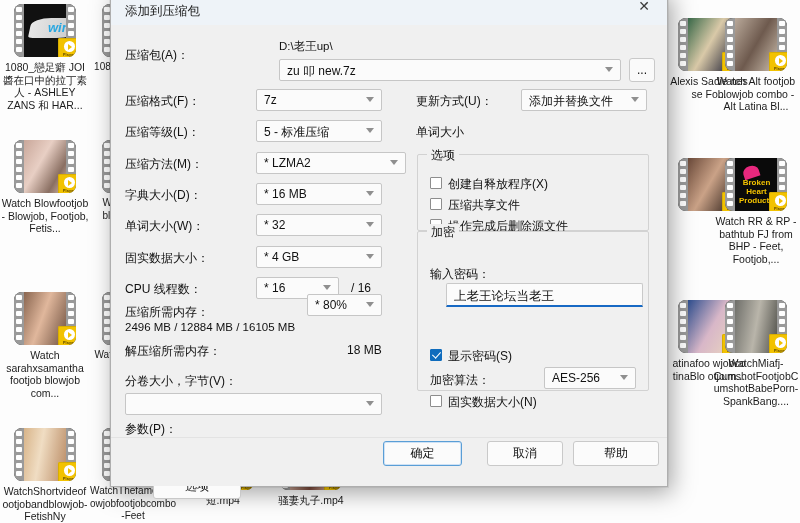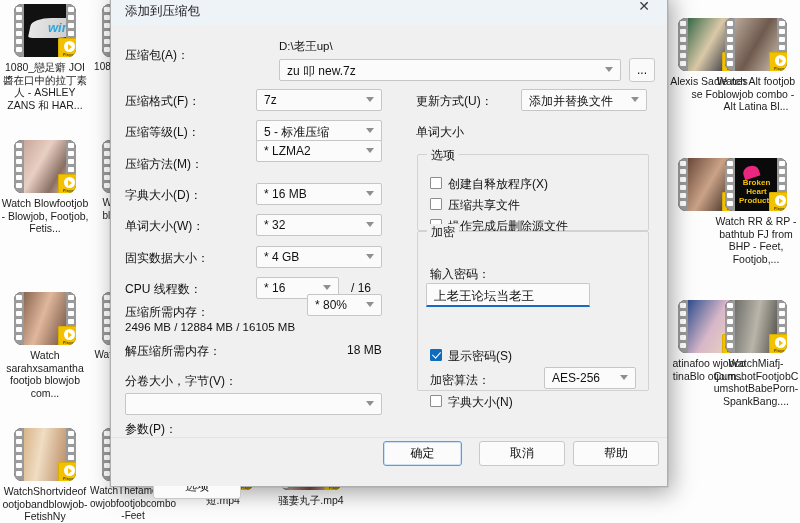--- a/index.html
+++ b/index.html
@@ -589,7 +589,7 @@
     </div>
 
     <div class="lbl" style="left:14px;top:131px">压缩方法(M)：</div>
-    <div class="combo" style="left:145px;top:115px;width:126px">
+    <div class="combo" style="left:145px;top:127px;width:150px">
       <span>* LZMA2</span>
       <span class="arw"></span>
     </div>

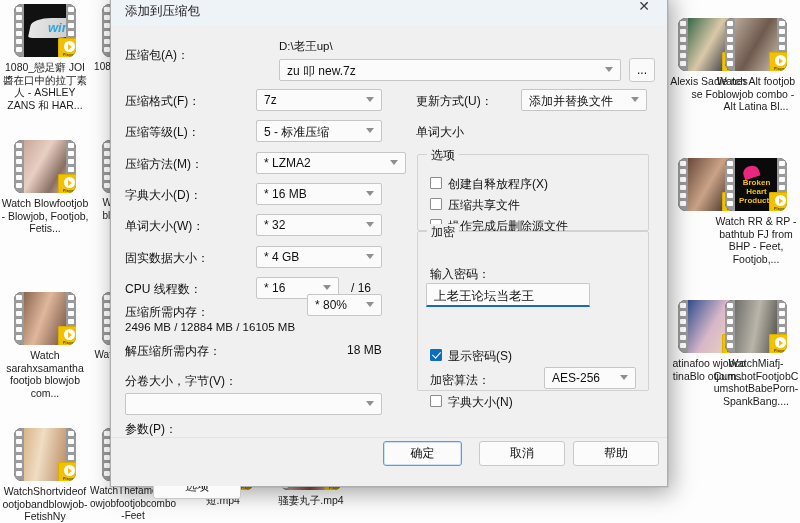--- a/index.html
+++ b/index.html
@@ -668,7 +668,7 @@
       <div class="gtitle">加密</div>
     </div>
     <div class="lbl" style="left:319px;top:241px">输入密码：</div>
-    <div class="pwd" style="left:315px;top:258px;width:164px">上老王论坛当老王</div>
+    <div class="pwd" style="left:335px;top:258px;width:197px">上老王论坛当老王</div>
 
     <div class="chk on" style="left:319px;top:323px">
       <span class="box"></span>

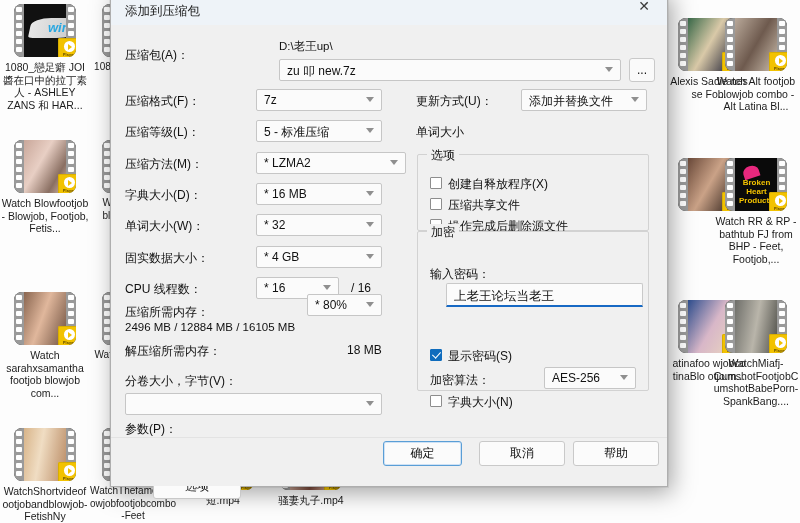--- a/index.html
+++ b/index.html
@@ -683,7 +683,7 @@
 
     <div class="chk" style="left:319px;top:369px">
       <span class="box"></span>
-      <span>字典大小(N)</span>
+      <span>固实数据大小(N)</span>
     </div>
 
     <div id="footer"></div>

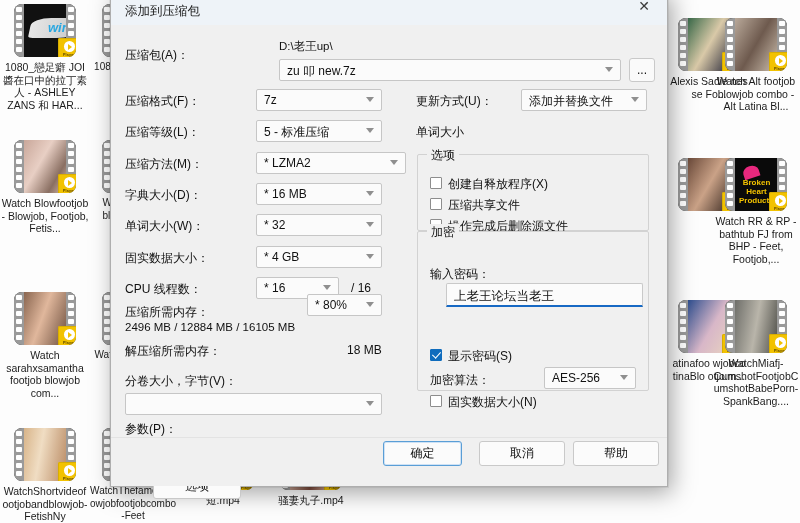--- a/index.html
+++ b/index.html
@@ -688,7 +688,7 @@
 
     <div id="footer"></div>
     <div class="btn primary" style="left:272px;top:416px;width:79px">确定</div>
-    <div class="btn" style="left:368px;top:416px;width:86px">取消</div>
+    <div class="btn" style="left:376px;top:416px;width:76px">取消</div>
     <div class="btn" style="left:462px;top:416px;width:86px">帮助</div>
 
   </div>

▶ **What you will do**:
The lines to copy are those in the listing that contain the word "left".

▶ **Written response**:
     <div class="lbl" style="left:14px;top:131px">压缩方法(M)：</div>
-    <div class="combo" style="left:145px;top:115px;width:126px">
+    <div class="combo" style="left:145px;top:127px;width:150px">
     <div class="lbl" style="left:319px;top:241px">输入密码：</div>
-    <div class="pwd" style="left:315px;top:258px;width:164px">上老王论坛当老王</div>
+    <div class="pwd" style="left:335px;top:258px;width:197px">上老王论坛当老王</div>
     <div class="chk on" style="left:319px;top:323px">
     <div class="chk" style="left:319px;top:369px">
     <div class="btn primary" style="left:272px;top:416px;width:79px">确定</div>
-    <div class="btn" style="left:368px;top:416px;width:86px">取消</div>
+    <div class="btn" style="left:376px;top:416px;width:76px">取消</div>
     <div class="btn" style="left:462px;top:416px;width:86px">帮助</div>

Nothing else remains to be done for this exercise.